╭──
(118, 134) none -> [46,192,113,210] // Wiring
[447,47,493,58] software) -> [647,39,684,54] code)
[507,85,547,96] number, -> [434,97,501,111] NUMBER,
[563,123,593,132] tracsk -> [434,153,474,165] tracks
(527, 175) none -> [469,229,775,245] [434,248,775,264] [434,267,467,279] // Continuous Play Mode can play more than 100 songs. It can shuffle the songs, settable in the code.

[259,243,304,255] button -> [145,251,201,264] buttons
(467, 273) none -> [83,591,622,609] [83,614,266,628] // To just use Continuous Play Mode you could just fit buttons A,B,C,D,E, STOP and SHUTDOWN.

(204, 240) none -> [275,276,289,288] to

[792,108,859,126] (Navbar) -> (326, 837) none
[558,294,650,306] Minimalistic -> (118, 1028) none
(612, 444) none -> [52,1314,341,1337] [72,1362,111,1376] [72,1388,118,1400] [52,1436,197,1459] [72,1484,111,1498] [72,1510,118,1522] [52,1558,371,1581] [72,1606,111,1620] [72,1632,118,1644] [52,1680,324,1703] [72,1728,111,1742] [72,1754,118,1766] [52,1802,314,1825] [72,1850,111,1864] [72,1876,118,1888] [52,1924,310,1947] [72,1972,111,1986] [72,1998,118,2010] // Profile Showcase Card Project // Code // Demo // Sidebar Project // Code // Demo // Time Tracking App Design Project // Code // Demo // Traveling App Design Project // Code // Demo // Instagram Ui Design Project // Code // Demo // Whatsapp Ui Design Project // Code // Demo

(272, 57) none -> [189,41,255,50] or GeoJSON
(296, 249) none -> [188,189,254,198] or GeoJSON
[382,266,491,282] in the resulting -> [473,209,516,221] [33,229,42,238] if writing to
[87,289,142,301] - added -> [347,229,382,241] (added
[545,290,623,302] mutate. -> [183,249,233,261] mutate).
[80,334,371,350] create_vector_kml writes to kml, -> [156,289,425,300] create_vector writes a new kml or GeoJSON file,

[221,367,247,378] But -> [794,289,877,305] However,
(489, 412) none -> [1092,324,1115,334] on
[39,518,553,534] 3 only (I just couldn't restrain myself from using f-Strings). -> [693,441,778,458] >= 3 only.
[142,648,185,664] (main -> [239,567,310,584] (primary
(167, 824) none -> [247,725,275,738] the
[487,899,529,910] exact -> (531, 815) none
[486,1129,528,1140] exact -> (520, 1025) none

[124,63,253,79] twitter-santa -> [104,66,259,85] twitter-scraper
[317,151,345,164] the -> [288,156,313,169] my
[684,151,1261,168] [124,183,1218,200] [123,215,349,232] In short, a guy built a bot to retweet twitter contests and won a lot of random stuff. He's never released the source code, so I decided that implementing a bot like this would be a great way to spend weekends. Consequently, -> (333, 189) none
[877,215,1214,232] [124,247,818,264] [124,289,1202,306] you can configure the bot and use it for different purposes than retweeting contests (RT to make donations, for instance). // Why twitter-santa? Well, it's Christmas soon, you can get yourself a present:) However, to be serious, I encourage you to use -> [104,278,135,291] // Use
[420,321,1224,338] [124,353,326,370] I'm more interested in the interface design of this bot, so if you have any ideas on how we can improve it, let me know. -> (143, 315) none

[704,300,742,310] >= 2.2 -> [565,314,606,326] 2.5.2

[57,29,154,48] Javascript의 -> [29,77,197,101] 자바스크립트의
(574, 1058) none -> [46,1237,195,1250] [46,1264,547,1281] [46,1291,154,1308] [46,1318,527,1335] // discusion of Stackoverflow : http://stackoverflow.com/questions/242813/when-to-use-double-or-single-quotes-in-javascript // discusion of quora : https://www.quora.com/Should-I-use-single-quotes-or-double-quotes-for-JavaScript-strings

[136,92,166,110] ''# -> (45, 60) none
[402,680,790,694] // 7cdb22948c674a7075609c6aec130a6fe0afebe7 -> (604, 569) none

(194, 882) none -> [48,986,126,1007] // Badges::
╰──
> [Work instruction]: Restate every entry exactly. Leave nothing out.

> [Response box]:
(118, 134) none -> [46,192,113,210] // Wiring
[447,47,493,58] software) -> [647,39,684,54] code)
[507,85,547,96] number, -> [434,97,501,111] NUMBER,
[563,123,593,132] tracsk -> [434,153,474,165] tracks
(527, 175) none -> [469,229,775,245] [434,248,775,264] [434,267,467,279] // Continuous Play Mode can play more than 100 songs. It can shuffle the songs, settable in the code.

[259,243,304,255] button -> [145,251,201,264] buttons
(467, 273) none -> [83,591,622,609] [83,614,266,628] // To just use Continuous Play Mode you could just fit buttons A,B,C,D,E, STOP and SHUTDOWN.

(204, 240) none -> [275,276,289,288] to

[792,108,859,126] (Navbar) -> (326, 837) none
[558,294,650,306] Minimalistic -> (118, 1028) none
(612, 444) none -> [52,1314,341,1337] [72,1362,111,1376] [72,1388,118,1400] [52,1436,197,1459] [72,1484,111,1498] [72,1510,118,1522] [52,1558,371,1581] [72,1606,111,1620] [72,1632,118,1644] [52,1680,324,1703] [72,1728,111,1742] [72,1754,118,1766] [52,1802,314,1825] [72,1850,111,1864] [72,1876,118,1888] [52,1924,310,1947] [72,1972,111,1986] [72,1998,118,2010] // Profile Showcase Card Project // Code // Demo // Sidebar Project // Code // Demo // Time Tracking App Design Project // Code // Demo // Traveling App Design Project // Code // Demo // Instagram Ui Design Project // Code // Demo // Whatsapp Ui Design Project // Code // Demo

(272, 57) none -> [189,41,255,50] or GeoJSON
(296, 249) none -> [188,189,254,198] or GeoJSON
[382,266,491,282] in the resulting -> [473,209,516,221] [33,229,42,238] if writing to
[87,289,142,301] - added -> [347,229,382,241] (added
[545,290,623,302] mutate. -> [183,249,233,261] mutate).
[80,334,371,350] create_vector_kml writes to kml, -> [156,289,425,300] create_vector writes a new kml or GeoJSON file,

[221,367,247,378] But -> [794,289,877,305] However,
(489, 412) none -> [1092,324,1115,334] on
[39,518,553,534] 3 only (I just couldn't restrain myself from using f-Strings). -> [693,441,778,458] >= 3 only.
[142,648,185,664] (main -> [239,567,310,584] (primary
(167, 824) none -> [247,725,275,738] the
[487,899,529,910] exact -> (531, 815) none
[486,1129,528,1140] exact -> (520, 1025) none

[124,63,253,79] twitter-santa -> [104,66,259,85] twitter-scraper
[317,151,345,164] the -> [288,156,313,169] my
[684,151,1261,168] [124,183,1218,200] [123,215,349,232] In short, a guy built a bot to retweet twitter contests and won a lot of random stuff. He's never released the source code, so I decided that implementing a bot like this would be a great way to spend weekends. Consequently, -> (333, 189) none
[877,215,1214,232] [124,247,818,264] [124,289,1202,306] you can configure the bot and use it for different purposes than retweeting contests (RT to make donations, for instance). // Why twitter-santa? Well, it's Christmas soon, you can get yourself a present:) However, to be serious, I encourage you to use -> [104,278,135,291] // Use
[420,321,1224,338] [124,353,326,370] I'm more interested in the interface design of this bot, so if you have any ideas on how we can improve it, let me know. -> (143, 315) none

[704,300,742,310] >= 2.2 -> [565,314,606,326] 2.5.2

[57,29,154,48] Javascript의 -> [29,77,197,101] 자바스크립트의
(574, 1058) none -> [46,1237,195,1250] [46,1264,547,1281] [46,1291,154,1308] [46,1318,527,1335] // discusion of Stackoverflow : http://stackoverflow.com/questions/242813/when-to-use-double-or-single-quotes-in-javascript // discusion of quora : https://www.quora.com/Should-I-use-single-quotes-or-double-quotes-for-JavaScript-strings

[136,92,166,110] ''# -> (45, 60) none
[402,680,790,694] // 7cdb22948c674a7075609c6aec130a6fe0afebe7 -> (604, 569) none

(194, 882) none -> [48,986,126,1007] // Badges::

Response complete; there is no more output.